▶ [Instructions to follow]:
Every entry below should be written out exactly, and no image should appear.

--- START ---

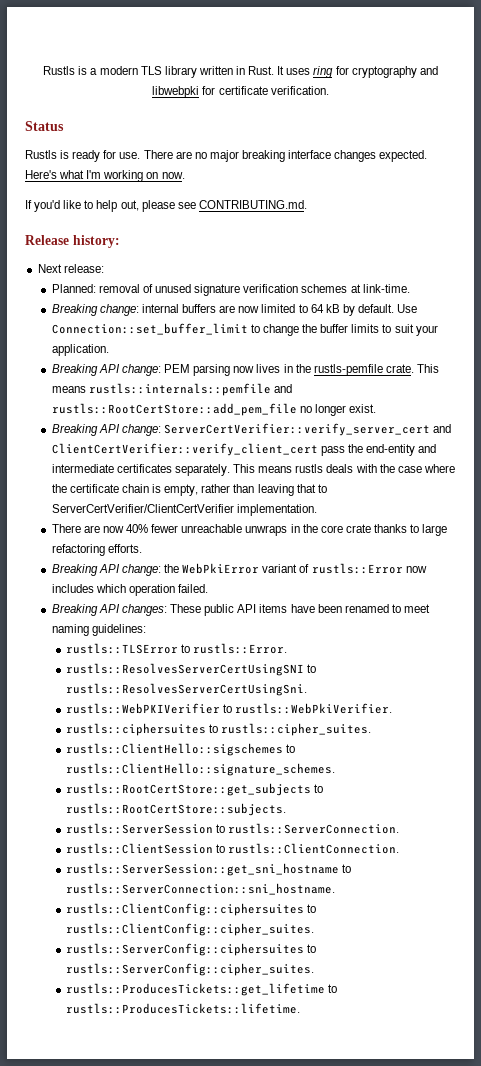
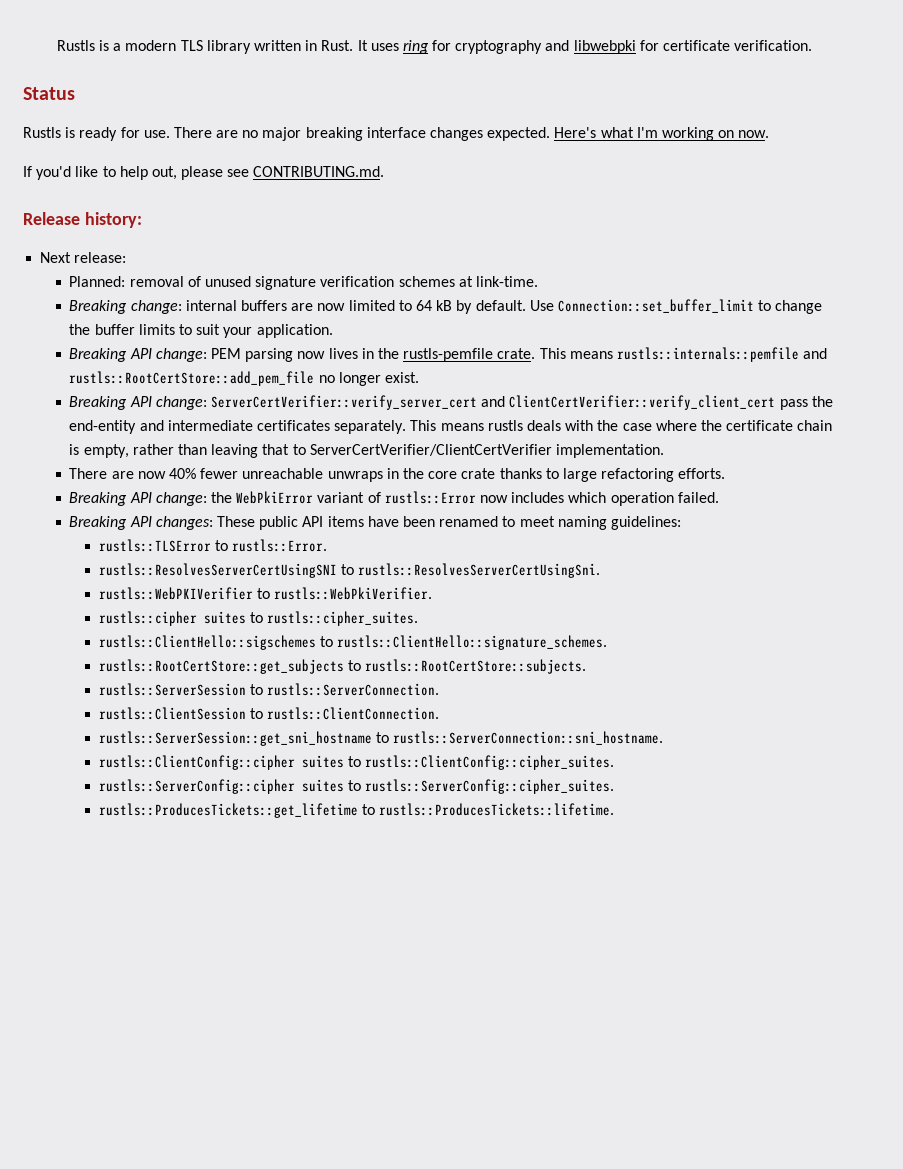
- rustls::ciphersuites to rustls::cipher_suites.
+ rustls::cipher suites to rustls::cipher_suites.
- rustls::ClientConfig::ciphersuites to rustls::ClientConfig::cipher_suites.
+ rustls::ClientConfig::cipher suites to rustls::ClientConfig::cipher_suites.
- rustls::ServerConfig::ciphersuites to rustls::ServerConfig::cipher_suites.
+ rustls::ServerConfig::cipher suites to rustls::ServerConfig::cipher_suites.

--- END ---

▶ [Expected answer]:
- rustls::ciphersuites to rustls::cipher_suites.
+ rustls::cipher suites to rustls::cipher_suites.
- rustls::ClientConfig::ciphersuites to rustls::ClientConfig::cipher_suites.
+ rustls::ClientConfig::cipher suites to rustls::ClientConfig::cipher_suites.
- rustls::ServerConfig::ciphersuites to rustls::ServerConfig::cipher_suites.
+ rustls::ServerConfig::cipher suites to rustls::ServerConfig::cipher_suites.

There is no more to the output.